We can now plug in the values given:
18 = k/144^0.5
Simplifying the equation:
18 = k/12
Multiplying both sides by 12:
k = 216
Now we have the constant of variation, k. We can use this to find M when a different value of n is given.
M = 216/n^0.5
To find the equation that relates M and n, we can use the formula for inverse variation:
M = k / √n
where k is the constant of variation.
To find the value of k, we can substitute the given values of M and n:
18 = k / √144
To simplify the equation, we know that √144 is equal to 12:
18 = k / 12
To solve for k, we can multiply both sides of the equation by 12:
216 = k
Now that we have the value of k, we can substitute it back into the equation for inverse variation:
M = 216 / √n
So the equation that relates M and n is M = 216 / √n.
To solve this problem, we can begin by setting up the inverse variation equation. In inverse variation, we have a constant that relates the two variables.
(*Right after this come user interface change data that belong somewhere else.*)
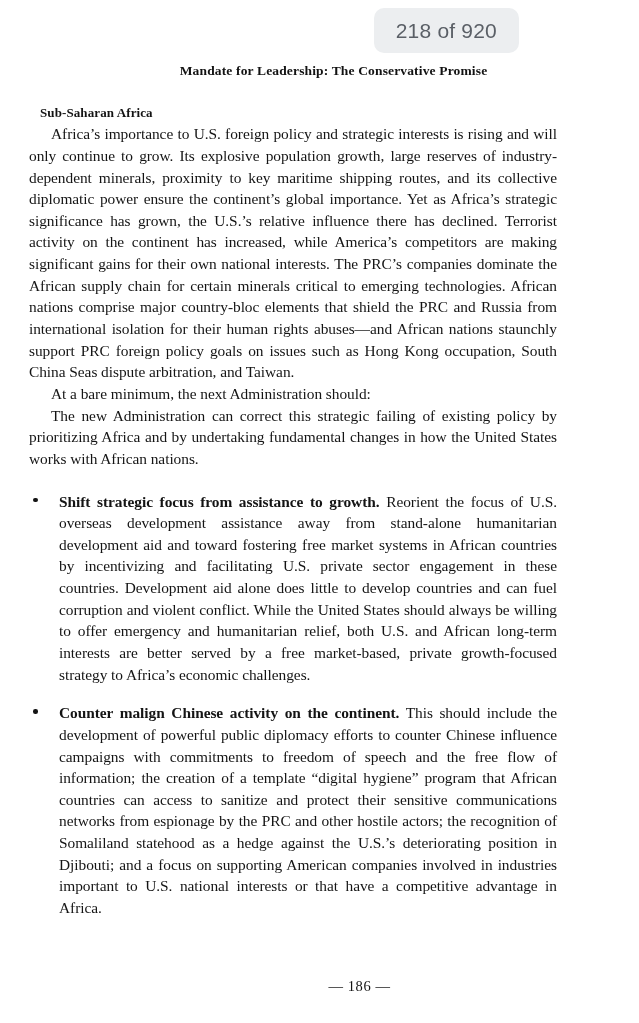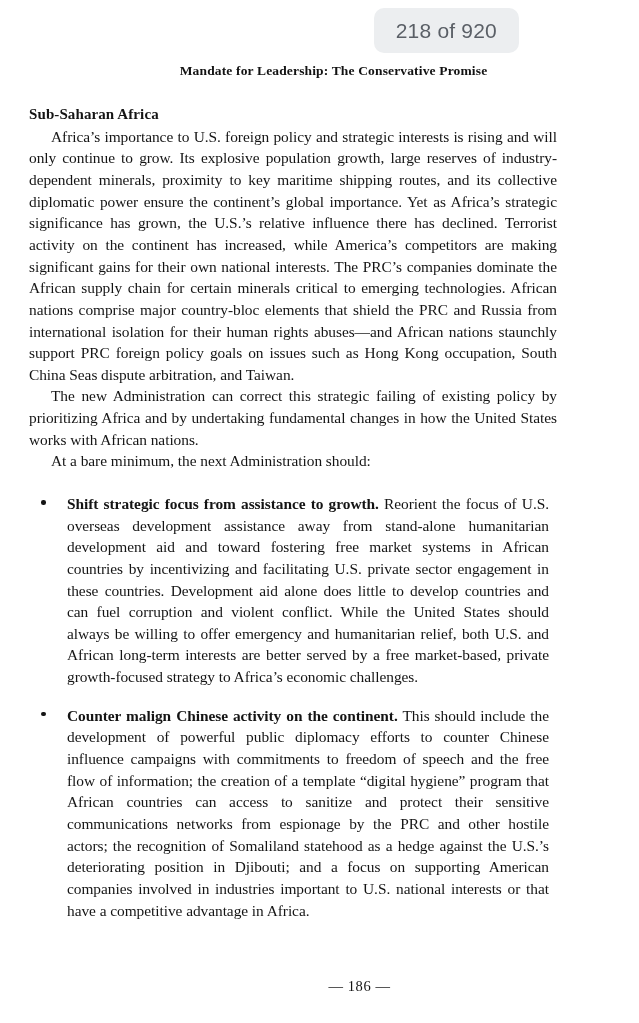--- a/index.html
+++ b/index.html
@@ -55,42 +55,42 @@
 
   .content {
     position: absolute;
     top: 105px;
     left: 29px;
     width: 528px;
   }
 
   .section-head {
     font-weight: bold;
-    font-size: 15px;
+    font-size: 13px;
     line-height: 1.25;
-    margin: 0 0 2px 0;
+    margin: 0 0 2px 11px;
     letter-spacing: 0.1px;
   }
 
   p.body {
     margin: 0;
     font-size: 15.4px;
     line-height: 1.405;
     text-align: justify;
     text-justify: inter-word;
     letter-spacing: -0.05px;
     hyphens: none;
   }
   p.indent {
     text-indent: 22px;
     font-family: Liberation Serif, serif;
   }
 
   .bullets {
-    margin: 8px;
+    margin: 0;
     padding: 0;
     list-style: none;
   }
   .bullet {
     position: relative;
     padding-left: 30px;
     margin-top: 17px;
     font-size: 15.4px;
     line-height: 1.405;
     text-align: justify;
@@ -132,23 +132,23 @@
   <div class="page-counter">218 of 920</div>
 
   <div class="running-head">Mandate for Leadership: The Conservative Promise</div>
 
   <div class="content">
 
     <div class="section-head">Sub-Saharan Africa</div>
 
     <p class="body indent">Africa’s importance to U.S. foreign policy and strategic interests is rising and will only continue to grow. Its explosive population growth, large reserves of industry-dependent minerals, proximity to key maritime shipping routes, and its collective diplomatic power ensure the continent’s global importance. Yet as Africa’s strategic significance has grown, the U.S.’s relative influence there has declined. Terrorist activity on the continent has increased, while America’s competitors are making significant gains for their own national interests. The PRC’s companies dominate the African supply chain for certain minerals critical to emerging technologies. African nations comprise major country-bloc elements that shield the PRC and Russia from international isolation for their human rights abuses—and African nations staunchly support PRC foreign policy goals on issues such as Hong Kong occupation, South China Seas dispute arbitration, and Taiwan.</p>
 
+    <p class="body indent">At a bare minimum, the next Administration should:</p>
+
     <p class="body indent">The new Administration can correct this strategic failing of existing policy by prioritizing Africa and by undertaking fundamental changes in how the United States works with African nations.</p>
-
-    <p class="body indent">At a bare minimum, the next Administration should:</p>
 
     <ul class="bullets">
       <li class="bullet">
         <span class="dot"></span>
         <b>Shift strategic focus from assistance to growth.</b><span> Reorient the focus of U.S. overseas development assistance away from stand-alone humanitarian development aid and toward fostering free market systems in African countries by incentivizing and facilitating U.S. private sector engagement in these countries. Development aid alone does little to develop countries and can fuel corruption and violent conflict. While the United States should always be willing to offer emergency and humanitarian relief, both U.S. and African long-term interests are better served by a free market-based, private growth-focused strategy to Africa’s economic challenges.</span>
       </li>
       <li class="bullet">
         <span class="dot"></span>
         <b>Counter malign Chinese activity on the continent.</b><span> This should include the development of powerful public diplomacy efforts to counter Chinese influence campaigns with commitments to freedom of speech and the free flow of information; the creation of a template “digital hygiene” program that African countries can access to sanitize and protect their sensitive communications networks from espionage by the PRC and other hostile actors; the recognition of Somaliland statehood as a hedge against the U.S.’s deteriorating position in Djibouti; and a focus on supporting American companies involved in industries important to U.S. national interests or that have a competitive advantage in Africa.</span>
       </li>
Let's call this constant k.
The inverse variation equation can be written as:
m = k / sqrt(n)
Given that m = 18 when n = 144, we can substitute these values into the equation:
18 = k / sqrt(144)
Now, we need to solve for the constant k. We know that the square root of 144 is 12, so we can simplify the equation further:
18 = k / 12
To solve for k, we can multiply both sides of the equation by 12:
18 * 12 = k
Simplifying the left side of the equation:
216 = k
So, the constant k is equal to 216.
Now that we have found the constant, we can write the inverse variation equation as:
m = 216 / sqrt(n)
This equation allows us to find the value of m for any given value of n.